A Parametric Study of the SASI in 2D: Newtonian vs. GR Hydrodynamics

Core-collapse supernovae involve multiple branches of physics, all of which interact with each other to produce explosions that populate the universe with elements and produce neutrinos and gravitational waves. One of these branches is hydrodynamics (HD), which is important because some HD instabilities are widely believed to play important roles in the reenergization of the stalled shock. One such instability is the standing accretion shock instability (SASI) (Blondin et al., 2003, ApJ, 548, 971), a phenomenon that is at first best understood using only HD. Using our new code, \texttt{thornado} (Endeve et al., 2019, J. Phys.: Conf.

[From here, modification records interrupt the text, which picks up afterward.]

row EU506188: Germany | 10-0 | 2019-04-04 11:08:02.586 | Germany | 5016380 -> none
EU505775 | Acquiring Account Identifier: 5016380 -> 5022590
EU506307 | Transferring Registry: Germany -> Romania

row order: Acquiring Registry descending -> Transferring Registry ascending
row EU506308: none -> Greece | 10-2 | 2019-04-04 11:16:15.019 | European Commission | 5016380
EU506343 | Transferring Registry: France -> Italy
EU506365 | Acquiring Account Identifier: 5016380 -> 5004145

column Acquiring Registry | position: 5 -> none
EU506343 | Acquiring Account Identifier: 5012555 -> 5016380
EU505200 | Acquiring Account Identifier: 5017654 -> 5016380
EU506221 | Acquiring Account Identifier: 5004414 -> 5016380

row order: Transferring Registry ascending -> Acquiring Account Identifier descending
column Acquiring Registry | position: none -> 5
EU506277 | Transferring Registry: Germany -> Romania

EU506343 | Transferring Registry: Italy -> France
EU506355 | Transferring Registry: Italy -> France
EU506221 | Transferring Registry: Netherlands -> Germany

Ser. 1225 012014), we perform a new parameter study of the SASI using (1) Runge-Kutta discontinuous-Galerkin (Cockburn \& Shu, 2001, JSC, 16, 3) methods to obtain high-order accurate results and (2) general relativity (GR). We investigate and discuss growth rates and oscillation frequencies of the SASI in the linear regime and compare amongst the different models. More specifically, we focus on the differences in the evolution of the SASI when using non-relativistic vs. GRHD, and choose values of the parameters (e.g., mass of the proto-neutron star) to reflect typical conditions in the shock-revival phase, as well as to enhance the effects of GR.